Selbst zum Fest keine Träumereien Jahn-Osterspiel gegen Aue ohne Nachreiner

(mr/dpa) Die magische Marke von 40 Punkten ist erreicht, dennoch hat Jahn-Trainer Achim Beierlorzer mit seinem Team keine weiteren Ziele als den Klassenerhalt. "Das, was uns weiterbringt, ist eine strukturierte Fokussierung auf Aue", mahnte der Regensburger Trainer vor der Heimpartie am Sonntag (13.30 Uhr) gegen die Gäste aus dem Erzgebirge. Beierlorzer hat vor den Fußballern aus Sachsen großen Respekt. "Erzgebirge Aue ist eine hervorragende Mannschaft, sie versuchen nach vorne zu spielen", sagte der Jahn-Coach, der vor dem Sturmtrio Pascal Köpke, Dimitrij Nazarov und Ridge Munsy warnte.

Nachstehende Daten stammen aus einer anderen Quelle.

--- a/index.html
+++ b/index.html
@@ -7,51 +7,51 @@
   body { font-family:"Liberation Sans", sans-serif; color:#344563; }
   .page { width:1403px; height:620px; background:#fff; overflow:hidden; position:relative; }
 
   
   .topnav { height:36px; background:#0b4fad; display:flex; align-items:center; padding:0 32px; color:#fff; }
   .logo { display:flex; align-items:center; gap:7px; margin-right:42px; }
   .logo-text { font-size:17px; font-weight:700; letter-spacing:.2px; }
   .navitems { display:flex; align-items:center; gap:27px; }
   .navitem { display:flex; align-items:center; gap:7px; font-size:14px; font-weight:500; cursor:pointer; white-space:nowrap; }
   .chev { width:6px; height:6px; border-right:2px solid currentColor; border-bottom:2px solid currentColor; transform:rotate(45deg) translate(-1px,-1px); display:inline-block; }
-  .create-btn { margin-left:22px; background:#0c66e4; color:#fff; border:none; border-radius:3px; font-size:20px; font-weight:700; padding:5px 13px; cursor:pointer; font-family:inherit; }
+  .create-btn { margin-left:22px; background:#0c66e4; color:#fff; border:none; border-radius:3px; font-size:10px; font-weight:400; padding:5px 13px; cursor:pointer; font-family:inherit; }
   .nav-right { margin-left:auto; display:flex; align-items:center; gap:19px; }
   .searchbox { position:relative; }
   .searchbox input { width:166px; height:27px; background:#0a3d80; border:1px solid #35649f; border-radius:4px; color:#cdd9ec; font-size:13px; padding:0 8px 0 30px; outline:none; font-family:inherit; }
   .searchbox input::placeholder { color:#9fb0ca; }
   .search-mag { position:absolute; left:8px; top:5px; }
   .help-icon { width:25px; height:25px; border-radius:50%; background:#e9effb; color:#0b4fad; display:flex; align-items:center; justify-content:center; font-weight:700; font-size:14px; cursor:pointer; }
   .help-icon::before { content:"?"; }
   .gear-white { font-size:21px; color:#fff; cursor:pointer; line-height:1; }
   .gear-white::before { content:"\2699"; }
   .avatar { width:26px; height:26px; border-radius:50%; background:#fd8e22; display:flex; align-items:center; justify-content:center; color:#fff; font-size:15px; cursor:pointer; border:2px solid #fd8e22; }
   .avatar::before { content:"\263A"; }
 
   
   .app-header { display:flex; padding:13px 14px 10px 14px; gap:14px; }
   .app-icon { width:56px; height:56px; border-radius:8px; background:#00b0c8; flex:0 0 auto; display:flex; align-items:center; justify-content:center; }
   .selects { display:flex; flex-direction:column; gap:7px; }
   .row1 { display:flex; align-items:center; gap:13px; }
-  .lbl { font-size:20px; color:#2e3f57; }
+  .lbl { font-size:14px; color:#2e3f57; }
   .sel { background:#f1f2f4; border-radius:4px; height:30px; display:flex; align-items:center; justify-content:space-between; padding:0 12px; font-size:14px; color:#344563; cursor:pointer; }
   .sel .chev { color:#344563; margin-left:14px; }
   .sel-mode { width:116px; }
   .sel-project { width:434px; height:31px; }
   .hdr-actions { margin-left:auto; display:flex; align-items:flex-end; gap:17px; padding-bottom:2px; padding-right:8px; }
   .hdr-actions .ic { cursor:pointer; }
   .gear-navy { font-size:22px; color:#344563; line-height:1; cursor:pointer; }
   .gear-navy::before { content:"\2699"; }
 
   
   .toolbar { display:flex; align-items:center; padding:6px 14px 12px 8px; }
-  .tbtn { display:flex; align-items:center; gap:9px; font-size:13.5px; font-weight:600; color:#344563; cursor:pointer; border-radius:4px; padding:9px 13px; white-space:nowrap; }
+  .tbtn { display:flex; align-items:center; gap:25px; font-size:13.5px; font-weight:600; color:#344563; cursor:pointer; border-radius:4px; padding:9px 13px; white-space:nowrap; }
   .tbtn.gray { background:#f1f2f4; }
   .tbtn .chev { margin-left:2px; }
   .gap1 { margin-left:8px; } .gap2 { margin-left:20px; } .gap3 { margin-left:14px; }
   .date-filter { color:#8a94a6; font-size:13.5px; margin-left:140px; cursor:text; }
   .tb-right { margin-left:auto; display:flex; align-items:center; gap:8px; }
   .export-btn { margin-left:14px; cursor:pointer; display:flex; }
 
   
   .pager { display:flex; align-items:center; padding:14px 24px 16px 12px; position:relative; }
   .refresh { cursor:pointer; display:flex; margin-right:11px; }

Verteidiger Sebastian Nachreiner (links) wurde an der Hand operiert und wird den Regensburgern fehlen. Bild: Armin Weigel/dpa
von Josef Maier Kontakt Profil

"Aue ist eine Mannschaft, die defensiv sehr gut agiert. Wir müssen versuchen die Abwehr mit überraschenden Aktionen auszuhebeln'', sagte Jahn-Stürmer Jonas Nietfeld. Torwart Philipp Pentke fügt hinzu: "Aue wird verbissen kämpfen, aber wir sind bereit diesen Kampf anzunehmen." Der SSV Jahn muss auf Abwehrspieler Sebastian Nachreiner verzichten. Der 29-Jährige musste sich wegen eines Kahnbeinbruchs, den er während der Woche im Training erlitten hatte, an der Hand operieren lassen. Nachreiner werde etwa zwei Wochen fehlen, sagte Beierlorzer. Asger Sörensen, Markus Palionis und Benedikt Gimber seien die ersten Alternativen.

Mit 40 Punkten nach 27 Spieltagen liegen die Regensburger sogar in Reichweite zu den Aufstiegsplätzen. Von einem anderen Ziel als dem Klassenerhalt will Beierlorzer aber nichts wissen.